What you need to do -> Would you return the listing exactly as written, apart from its pictures?

Input data ->
□ □ □ □ □

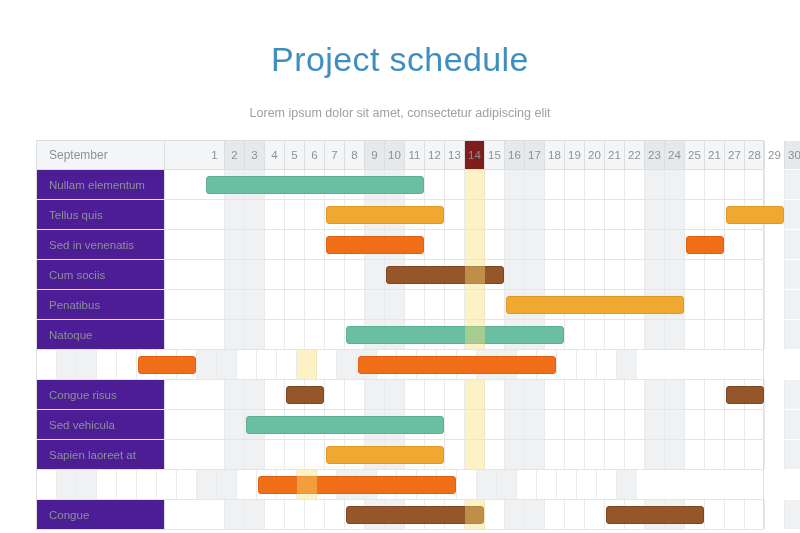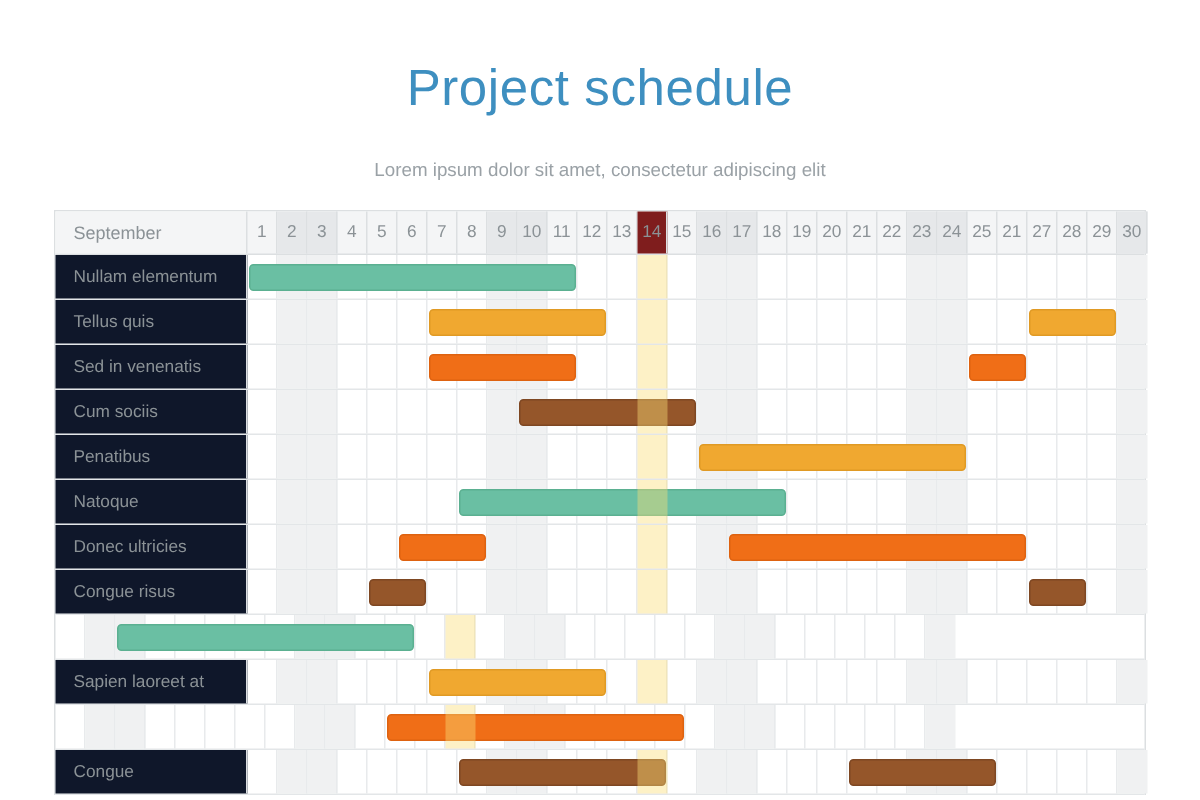--- a/index.html
+++ b/index.html
@@ -39,6 +39,7 @@
     border-bottom:1px solid #e3e6e8;
     box-sizing:border-box;
     display:flex;
+    gap:40px;
   }
   .row.header{
     height:29px;

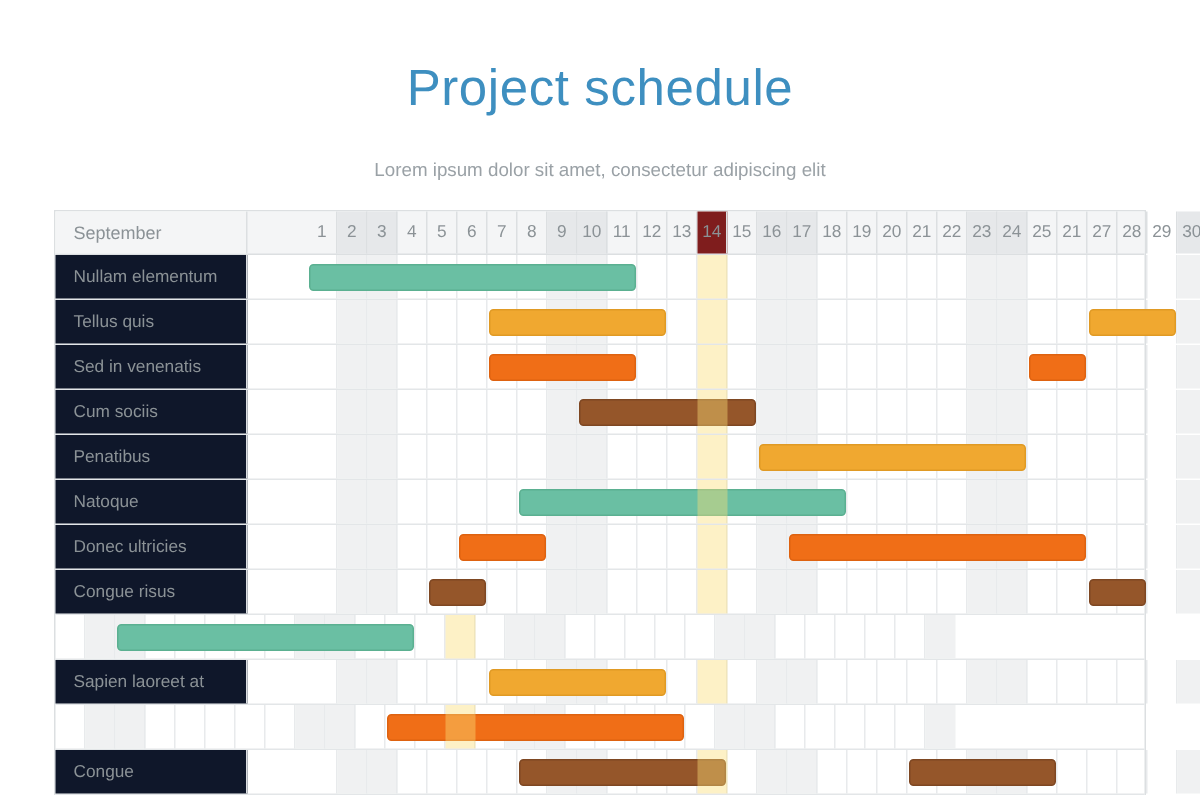--- a/index.html
+++ b/index.html
@@ -57,7 +57,7 @@
     padding-left:12px;
     font-size:11.5px;
     color:#8b9296;
-    background:#0f172a;
+    background:#4c1d95;
     z-index:3;
   }
   .row.header .namecell{

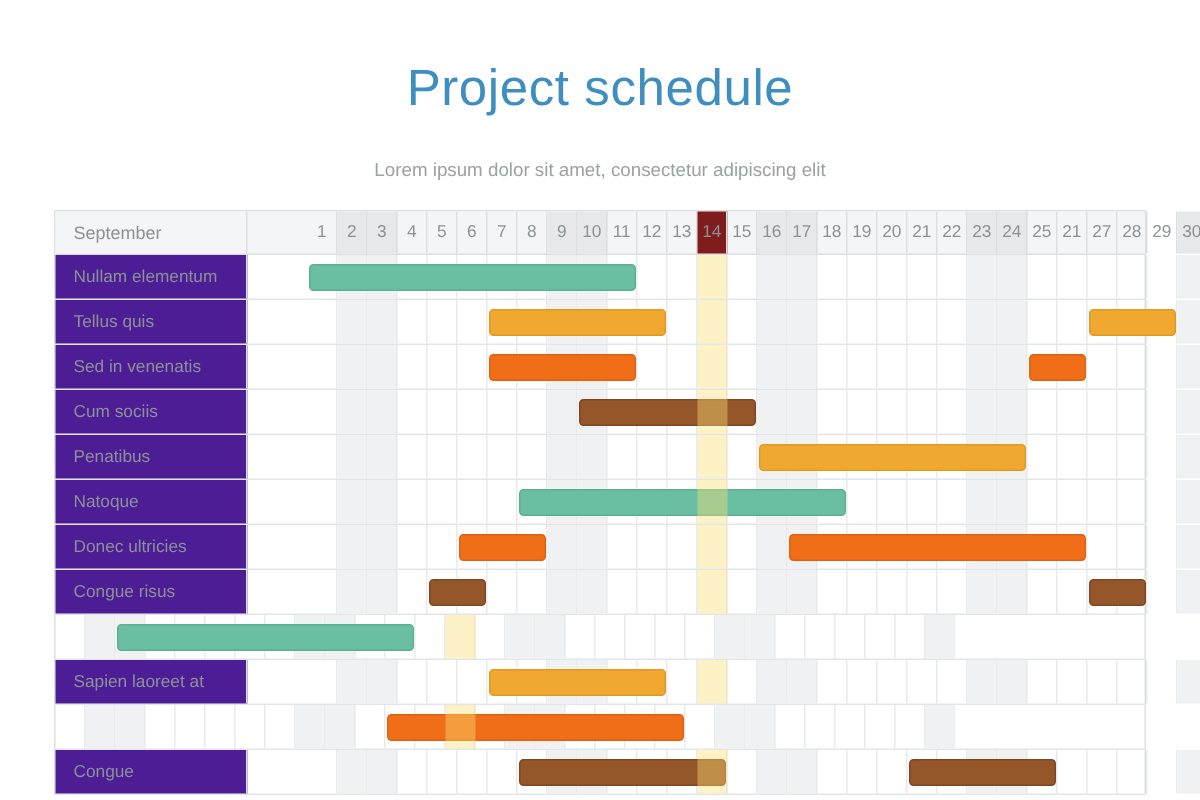--- a/index.html
+++ b/index.html
@@ -380,7 +380,6 @@
         </div>
       </div>
       <div class="row">
-        <div class="namecell">Donec ultricies</div>
         <div class="grid">
           <div class="cell"></div>
           <div class="cell shade"></div>

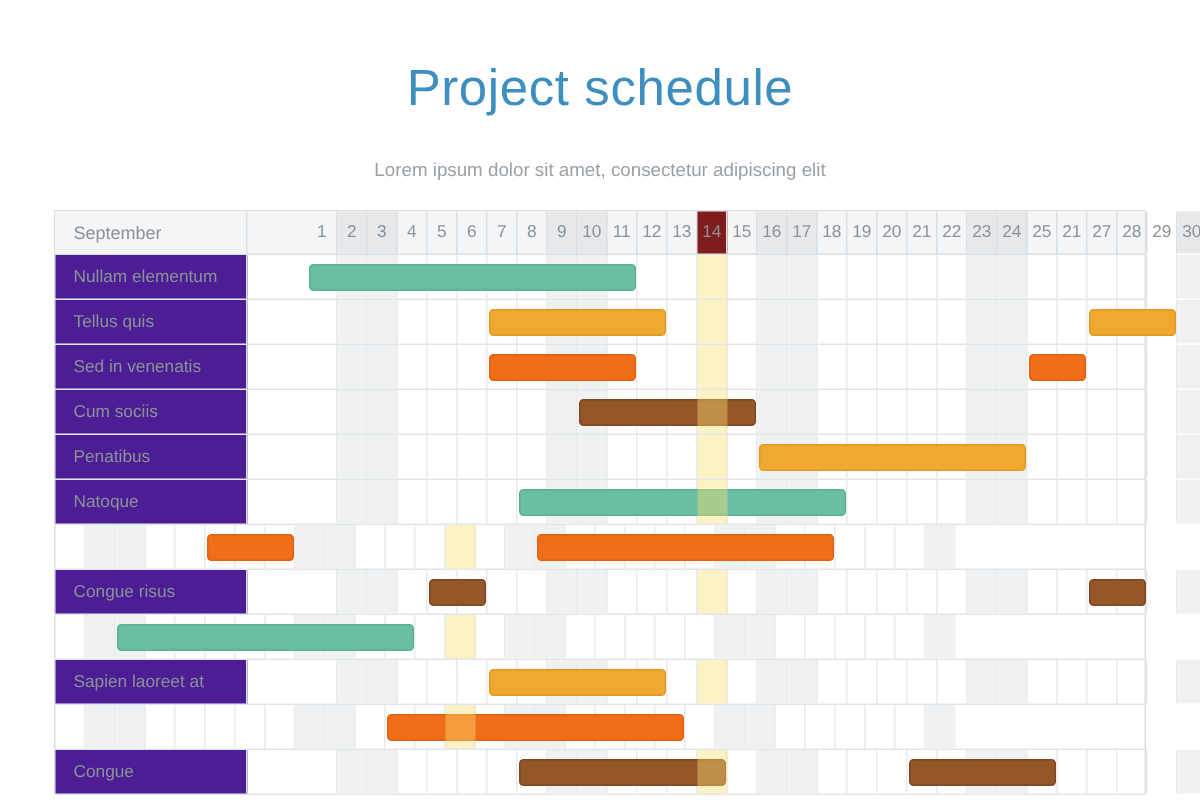--- a/index.html
+++ b/index.html
@@ -455,6 +455,7 @@
         </div>
       </div>
       <div class="row">
+        <div class="namecell">Sed vehicula</div>
         <div class="grid">
           <div class="cell"></div>
           <div class="cell shade"></div>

□ □ □ □ □

Response box ->
--- a/index.html
+++ b/index.html
@@ -39,6 +39,7 @@
     border-bottom:1px solid #e3e6e8;
     box-sizing:border-box;
     display:flex;
+    gap:40px;
   }
   .row.header{
     height:29px;

--- a/index.html
+++ b/index.html
@@ -57,7 +57,7 @@
     padding-left:12px;
     font-size:11.5px;
     color:#8b9296;
-    background:#0f172a;
+    background:#4c1d95;
     z-index:3;
   }
   .row.header .namecell{

--- a/index.html
+++ b/index.html
@@ -380,7 +380,6 @@
         </div>
       </div>
       <div class="row">
-        <div class="namecell">Donec ultricies</div>
         <div class="grid">
           <div class="cell"></div>
           <div class="cell shade"></div>

--- a/index.html
+++ b/index.html
@@ -455,6 +455,7 @@
         </div>
       </div>
       <div class="row">
+        <div class="namecell">Sed vehicula</div>
         <div class="grid">
           <div class="cell"></div>
           <div class="cell shade"></div>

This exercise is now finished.